*** PROVIDED DATA

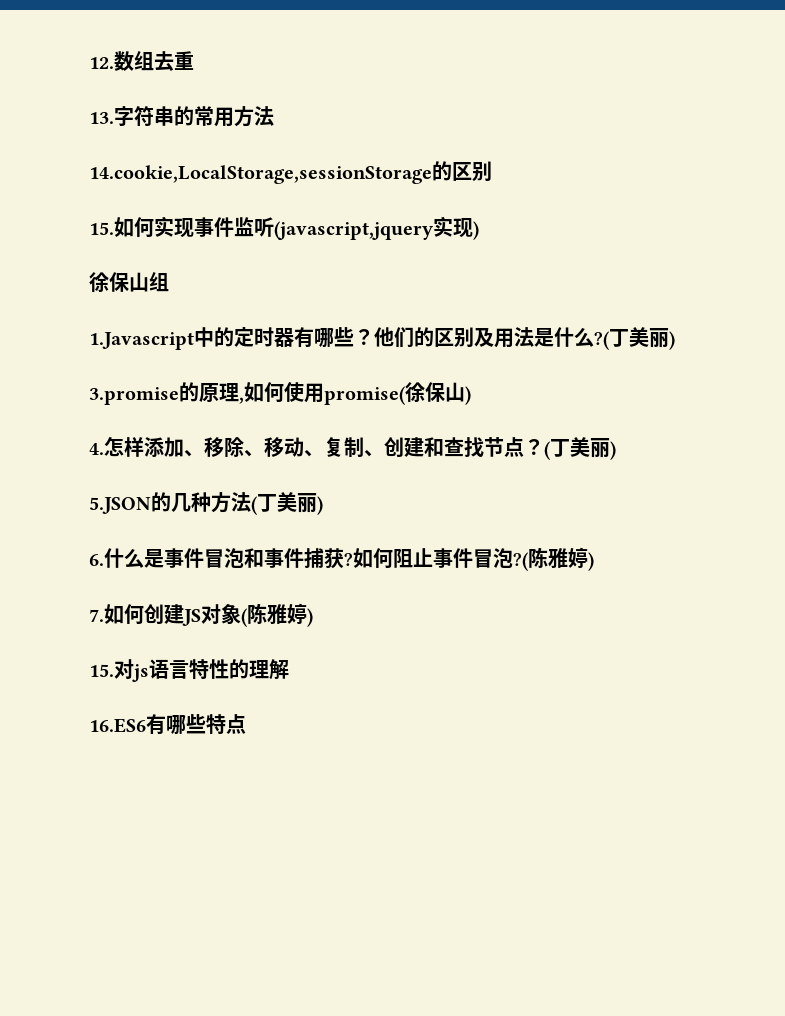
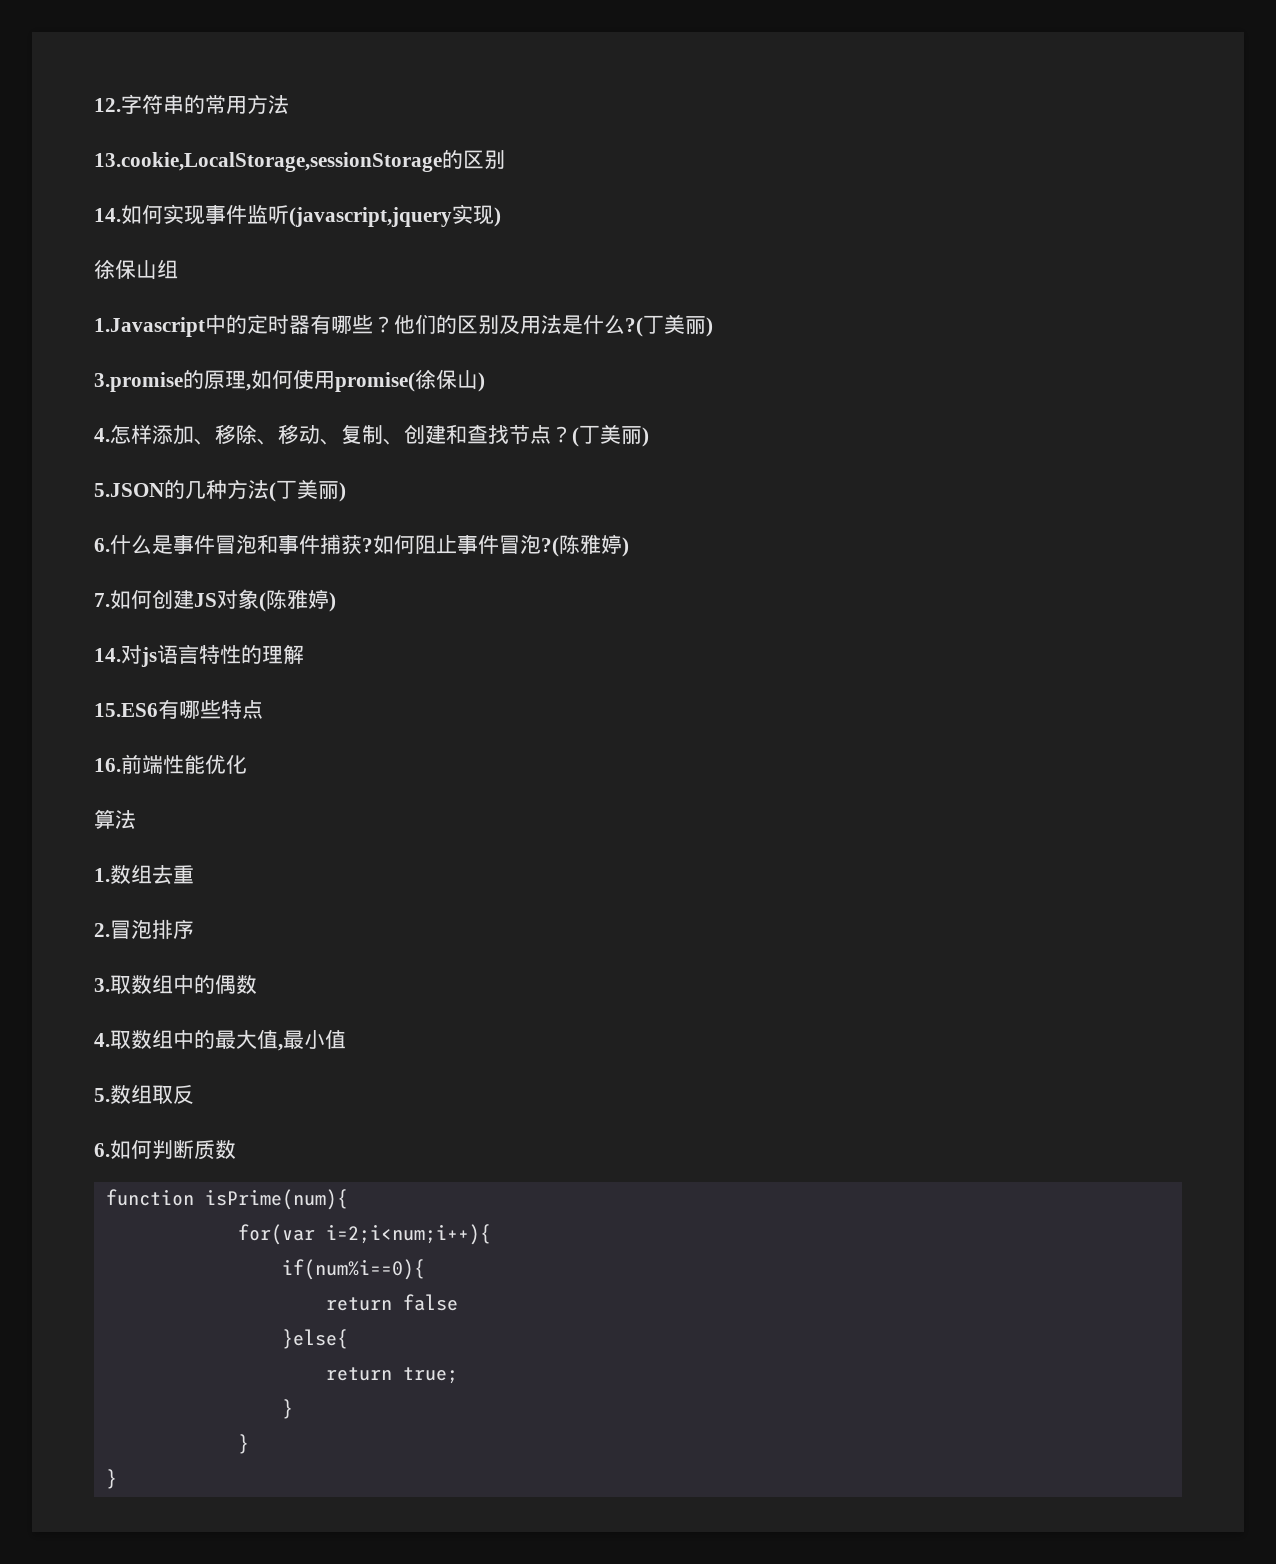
[114,51,194,72] [89,112,114,124] 数组去重 // 13. -> (121, 105) none
[89,165,432,184] 14.cookie,LocalStorage,sessionStorage -> [94,152,442,172] 13.cookie,LocalStorage,sessionStorage
[89,222,114,235] 15. -> [94,208,121,222] 14.
[89,664,114,677] 15. -> [94,648,121,662] 14.
[89,718,146,733] 16.ES6 -> [94,703,158,717] 15.ES6
(246, 724) none -> [94,754,247,774] [94,809,136,829] [94,865,194,885] [94,919,194,939] [94,974,257,995] [94,1029,346,1051] [94,1085,194,1104] [94,1140,236,1160] [106,1189,348,1210] [238,1224,491,1245] [282,1259,425,1280] [326,1294,458,1311] [282,1329,348,1349] [326,1367,458,1384] [282,1399,293,1419] [238,1434,249,1454] [106,1469,117,1489] // 16.前端性能优化 // 算法 // 1.数组去重 // 2.冒泡排序 // 3.取数组中的偶数 // 4.取数组中的最大值,最小值 // 5.数组取反 // 6.如何判断质数 // function isPrime(num){ // for(var i=2;i<num;i++){ // if(num%i==0){ // return false // }else{ // return true; // } // } // }

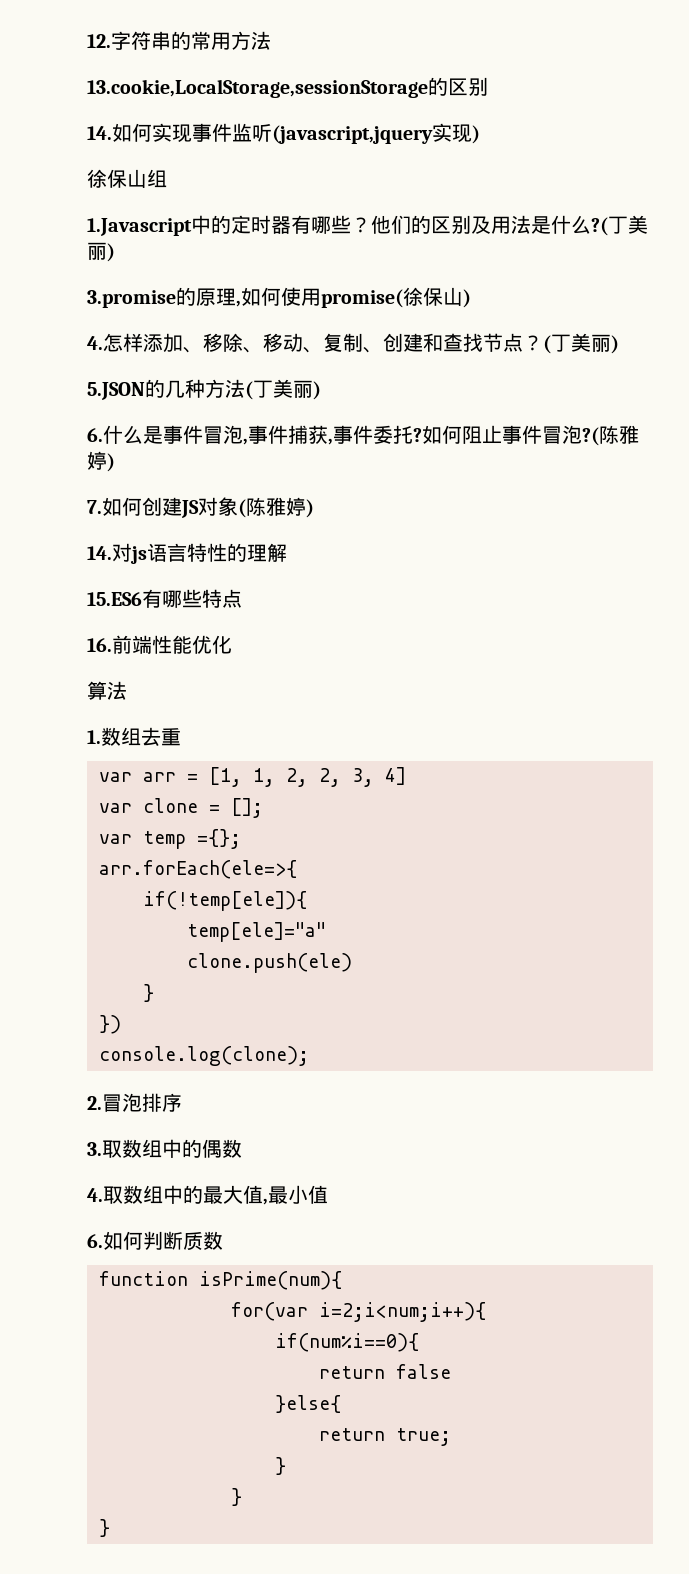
[257,534,278,554] 和 -> [243,438,248,445] ,
(362, 545) none -> [328,425,413,445] ,事件委托
(194, 874) none -> [99,767,406,787] [99,798,263,818] [99,829,241,849] [99,860,297,879] [143,891,307,911] [187,922,326,942] [187,953,352,973] [143,984,154,1002] [99,1015,121,1034] [99,1046,309,1066] // var arr = [1, 1, 2, 2, 3, 4] // var clone = []; // var temp ={}; // arr.forEach(ele=>{ // if(!temp[ele]){ // temp[ele]="a" // clone.push(ele) // } // }) // console.log(clone);
[94,1085,194,1104] // 5.数组取反 -> (328, 1194) none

******

Produce a word-for-word copy of the records, omitting all images.

• TASK RESULT:
[114,51,194,72] [89,112,114,124] 数组去重 // 13. -> (121, 105) none
[89,165,432,184] 14.cookie,LocalStorage,sessionStorage -> [94,152,442,172] 13.cookie,LocalStorage,sessionStorage
[89,222,114,235] 15. -> [94,208,121,222] 14.
[89,664,114,677] 15. -> [94,648,121,662] 14.
[89,718,146,733] 16.ES6 -> [94,703,158,717] 15.ES6
(246, 724) none -> [94,754,247,774] [94,809,136,829] [94,865,194,885] [94,919,194,939] [94,974,257,995] [94,1029,346,1051] [94,1085,194,1104] [94,1140,236,1160] [106,1189,348,1210] [238,1224,491,1245] [282,1259,425,1280] [326,1294,458,1311] [282,1329,348,1349] [326,1367,458,1384] [282,1399,293,1419] [238,1434,249,1454] [106,1469,117,1489] // 16.前端性能优化 // 算法 // 1.数组去重 // 2.冒泡排序 // 3.取数组中的偶数 // 4.取数组中的最大值,最小值 // 5.数组取反 // 6.如何判断质数 // function isPrime(num){ // for(var i=2;i<num;i++){ // if(num%i==0){ // return false // }else{ // return true; // } // } // }

[257,534,278,554] 和 -> [243,438,248,445] ,
(362, 545) none -> [328,425,413,445] ,事件委托
(194, 874) none -> [99,767,406,787] [99,798,263,818] [99,829,241,849] [99,860,297,879] [143,891,307,911] [187,922,326,942] [187,953,352,973] [143,984,154,1002] [99,1015,121,1034] [99,1046,309,1066] // var arr = [1, 1, 2, 2, 3, 4] // var clone = []; // var temp ={}; // arr.forEach(ele=>{ // if(!temp[ele]){ // temp[ele]="a" // clone.push(ele) // } // }) // console.log(clone);
[94,1085,194,1104] // 5.数组取反 -> (328, 1194) none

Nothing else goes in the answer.